Travel 2016 - Savonlinna, Day 12
Jul. 17th, 2016 03:11 pm![[personal profile]](https://www.dreamwidth.org/img/silk/identity/user.png)
Moose count = does a photo of a moose count?
The day started with a quick trip to the market to get supplies to have with the lörtsy for dinner, and to extact some items from the car like maps and guidebooks. The kauppatori at Savonlinna is smaller than some but was a remarkably friendly place, the stallholder I bought fresh peas from putting in twice as much as I'd paid for because I said how much we were enjoying Finland! There were also several stalls selling nothing but lörtsys in all possible flavours from savoury to sweet. We already had a meat one for dinner that night (which would go with some chanterelles, with the peas as a pre-dinner nibble), so I bought cloudberry jam lörtsys for breakfast the following day. It seemed like a good if sticky plan!

Breakfast for the day done (with some lovely Finnish strawberries to get the vitamin C levels up) we headed out for the day to the castle to start with. It was much quieter out along the lakeside without the opera crowd, and we were pleased on arriving at Olavinlinna to find that the entry ticket included a guided tour in English if we wanted it. We did. It was just about to start as well so that was most convenient. The guide taking us round was very good, very well informed about history in general and the castle's history in particular. She was also in the mountain goat category with regard to agility. There's a lot of climbing involved up some uneven and odd height steps to get to the roof but it was well worth the clamber. The castle contains some fine features including a medieval heating system which we would see again elsewhere with channels through the walls to the rooms above the kitchens, including of course a King's hall, which was nicely preserved and used for conferences and the like.

There is also a tiny chapel near the top of the building. It's used for weddings to this day though as the guide said, brides wanting to marry there need to be fit enough to get their wedding dress up there, either carrying or wearing it! The frescoes that are to be found in many a Finnish church of sufficient antiquity were also in evidence, most of them simply having been whitewashed over in the course of the Reformation.

After the tour finished we stopped off at the castle restaurant for a restorative coffee and munkki, before heading to the museum (we had a joint ticket to the castle and the museum for an extra €1 so we were keen to see the exhibitions in there).

We had been considering a lake trip but the timing was now a problem as we'd discovered we could go back for a backstage tour at 16:00 included in the price for the day and we were keen to see that as well. The boat trip plan would have to be consigned to the bin.
We moved on to the Lake Saimaa Nature and Culture Centre (Riihisaari) next. The permanent exhibition covering the lake, its history and its wildlife did at least supply a picture of a moose! Finally! It also provided a lot of information about the way in which the area has developed and changed over the years, a great insight into life on this massive lake, the largest lake in Finland the fourth largest natural freshwater lake in Europe.
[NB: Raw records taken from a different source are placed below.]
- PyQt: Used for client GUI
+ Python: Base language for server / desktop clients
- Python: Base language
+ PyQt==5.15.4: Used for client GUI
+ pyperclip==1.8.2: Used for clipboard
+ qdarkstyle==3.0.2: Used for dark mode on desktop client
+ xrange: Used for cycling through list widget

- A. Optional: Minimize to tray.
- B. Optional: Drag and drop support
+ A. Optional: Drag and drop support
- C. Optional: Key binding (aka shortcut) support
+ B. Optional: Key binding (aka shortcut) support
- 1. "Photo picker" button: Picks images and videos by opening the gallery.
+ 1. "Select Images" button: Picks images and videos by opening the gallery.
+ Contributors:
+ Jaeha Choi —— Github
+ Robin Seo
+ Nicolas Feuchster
In addition there were some temporary exhibitions including one on the history of the local police force with things for children to do like solving a crime scene they were presented with. The local force seems to have been started to a) prevent drunkenness in the streets and b) keep pigs from roaming loose around town, causing havoc. The issue of pigs in the streets was also mentioned in Turku in the archaeology section of Aboa Vetus & Ars Nova, as there were problems in medieval times with pigs destroying peoples crops and even digging up bones from the cemetery.
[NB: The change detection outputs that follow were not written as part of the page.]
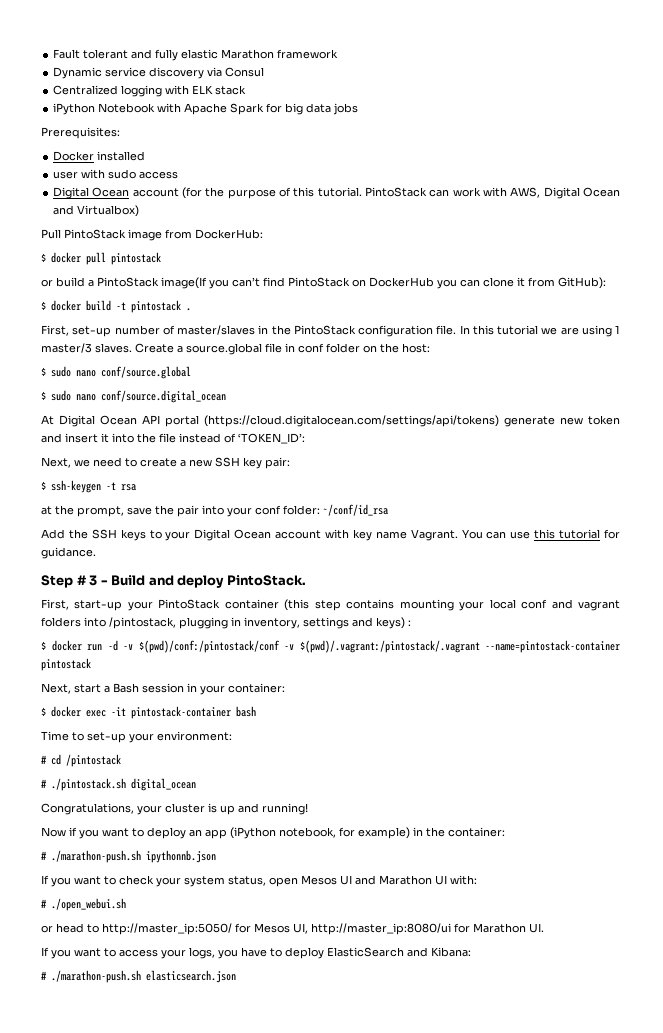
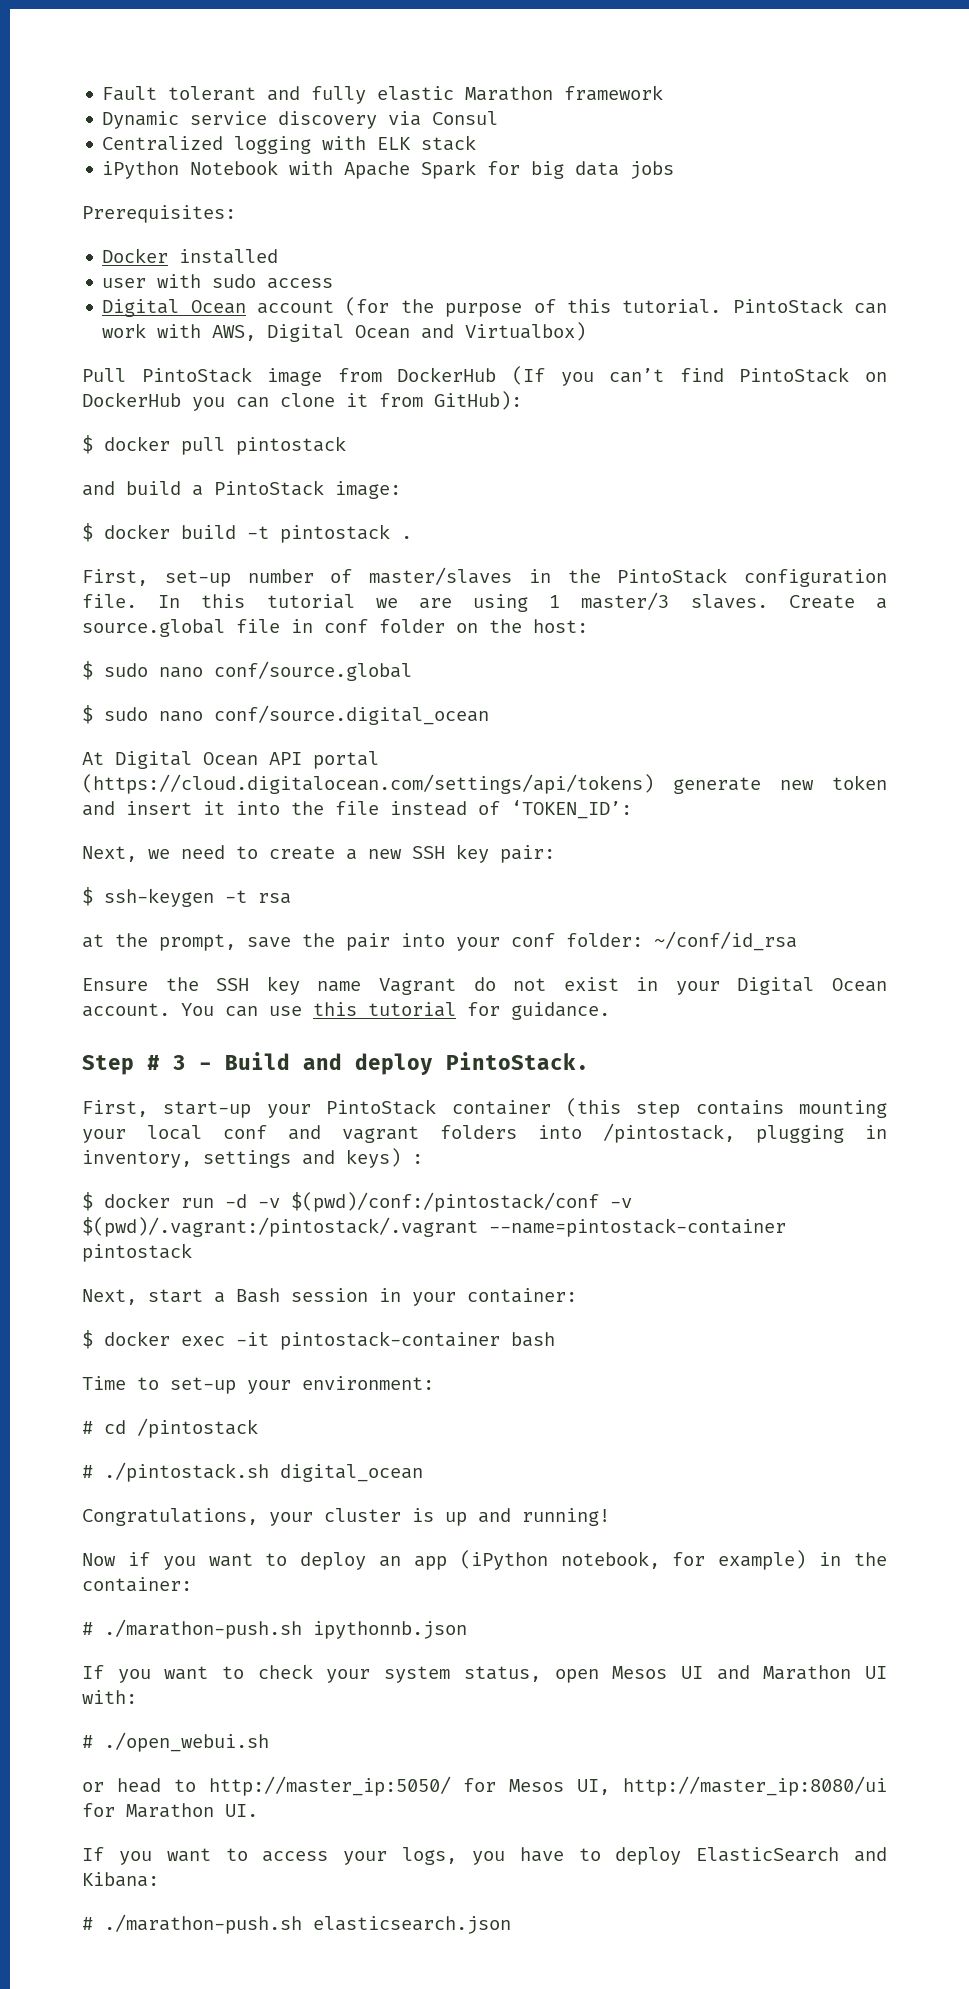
- Pull PintoStack image from DockerHub:
- $ docker pull pintostack
- or build a PintoStack image(If you can’t find PintoStack on DockerHub you can clone it from GitHub):
+ Pull PintoStack image from DockerHub (If you can’t find PintoStack on DockerHub you can clone it from GitHub):
+ $ docker pull pintostack
+ and build a PintoStack image:
- Add the SSH keys to your Digital Ocean account with key name Vagrant.
+ Ensure the SSH key name Vagrant do not exist in your Digital Ocean account.

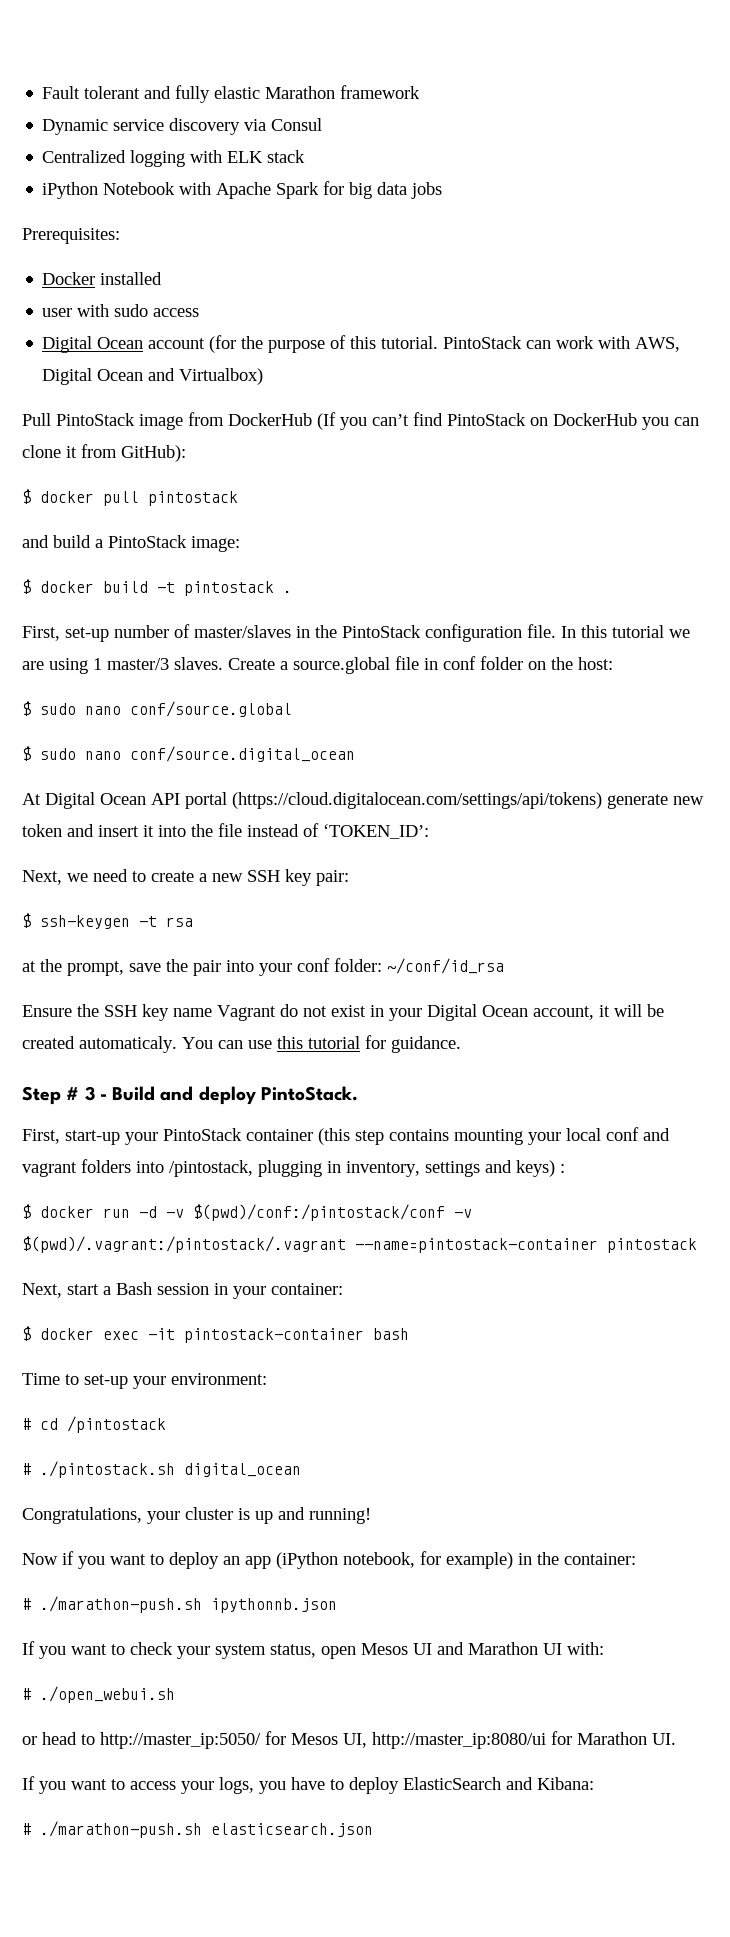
- Ensure the SSH key name Vagrant do not exist in your Digital Ocean account.
+ Ensure the SSH key name Vagrant do not exist in your Digital Ocean account, it will be created automaticaly.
The next exhibit we came to was one of some strange felt toys, made to recreate scenes from famous artworks. And no, I don't know why.


The final section comprised between 30 and 40 magnificent photos of European castles. There seems to be a book associated with it too though it certainly wasn't on sale in the museum shop (perhaps fortunately as it appears to be a doorstop of a tome). As it was I came away with two books, "A Taste of Savo", a cookbook of regional recipes, and a guidebook, "Castles around the Baltic Sea", put together by The Association of Castles and Museums around the Baltic Sea, which has hatched a plan for a totally separate roadtrip in the not too distant future.
It was now 15:00 so we decided it was time for a second coffee. There's a pretty little café on the lakeside, somewhat eccentric but in a charming way, part of Lossiranta Lodge. We opted to buy shortbread biscuits in the shape of the castle, and settled down just as a free open air concert began in the garden.
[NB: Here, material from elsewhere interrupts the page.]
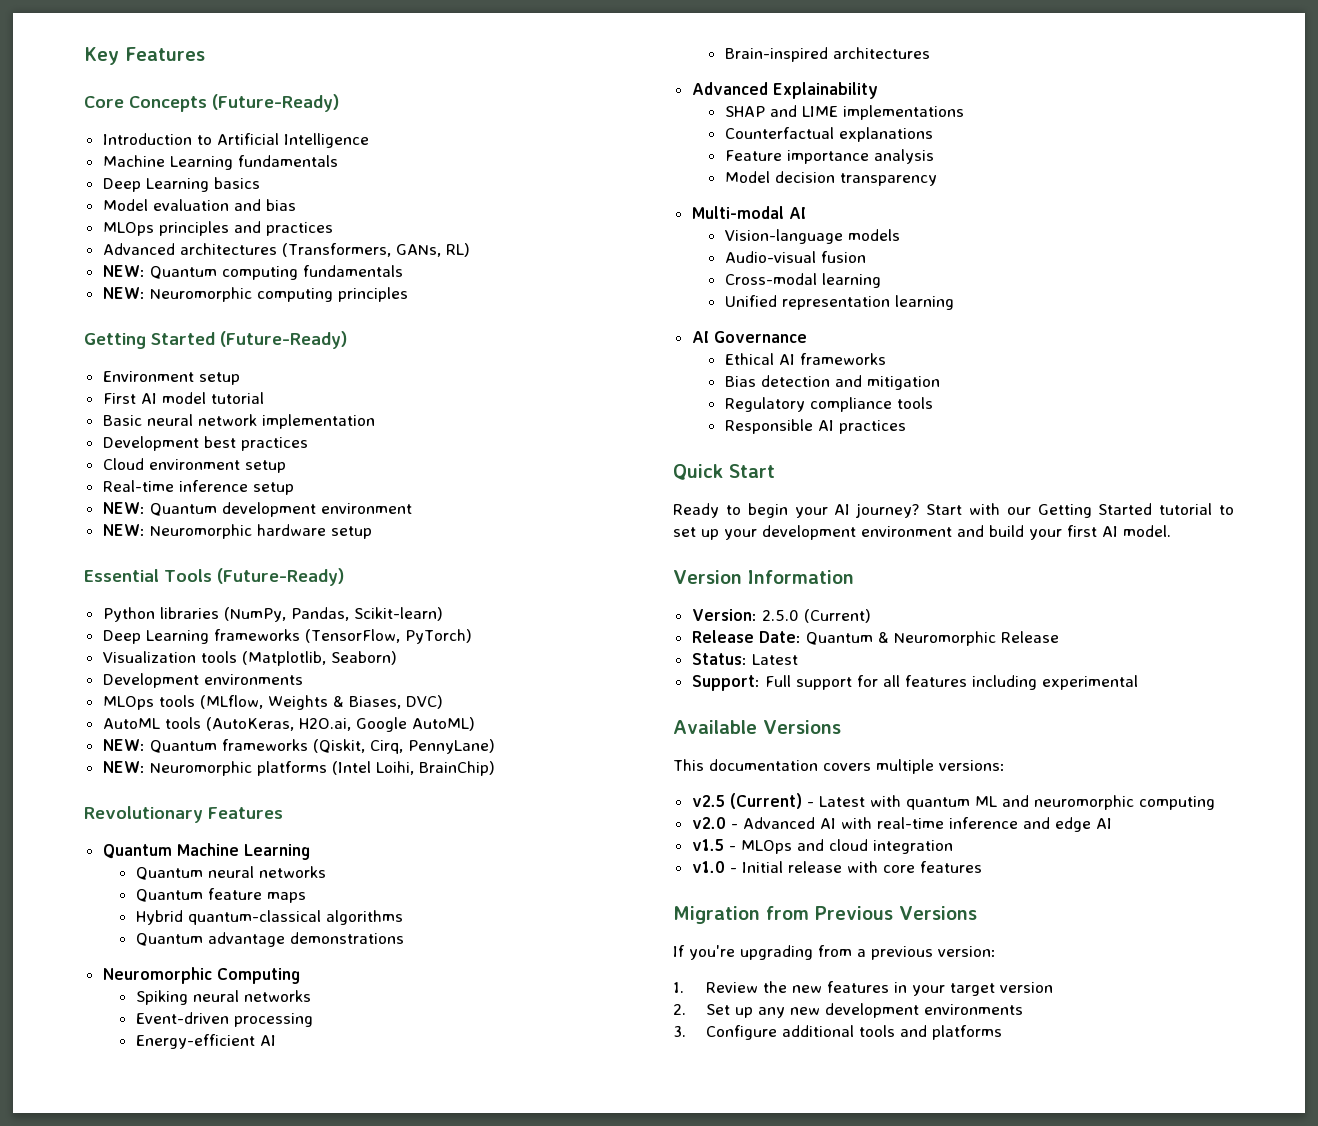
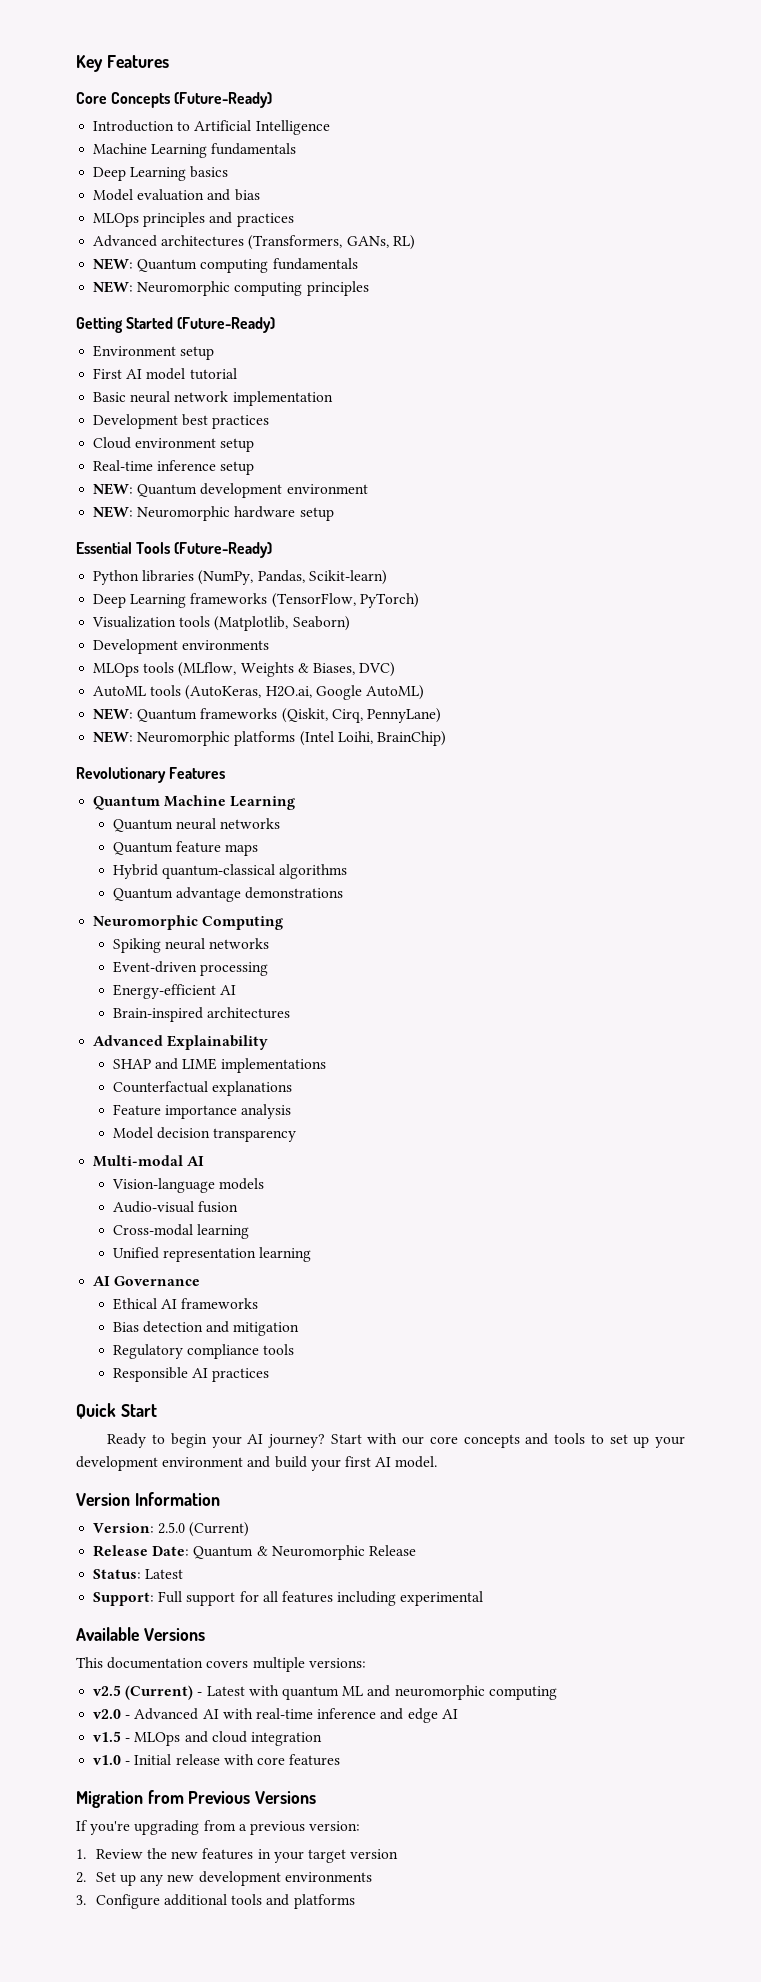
- Start with our Getting Started tutorial to set up your development environment and build your first AI model.
+ Start with our core concepts and tools to set up your development environment and build your first AI model.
The singing was of varying quality (some of it was very good, some of it wasn’t exactly) but we enjoyed it anyway as the three singers, their pianist (and possibly music teacher) and even the girl turning the pages for the pianist were enthusiastic and obviously keen to impress if they could. We sat huddled under the blankets provided while the rain decided whether to hold off or not and drank our coffee. A hat was passed round for contruibutions afterwards and then it was time to go back to the castle for the backstage tour.

This time photography was not permitted so you'll have to take my word for just how cramped and chaotic the backstage area is. And I can only say that I feel sorry for the small props department, a member of which seemed to literally be in a dungeon abrading some sort of discs, hundreds of them. The stage manager also has my sympathy and I just hope they don’t suffer from vertigo given the sheer drop down to the stage from their perch up in the tower, especially as it doesn't seem to be fenced off at all. It’s incredibly cramped and incredibly basic back there with dressing rooms about as lacking in luxury as it's possible to get, but at least they do now have the auditorium covered. The roof structure seems very solid and permanent but it’s put up every year and then taken down again after the festival and it was very interesting to get up above the roof and see how it actually works.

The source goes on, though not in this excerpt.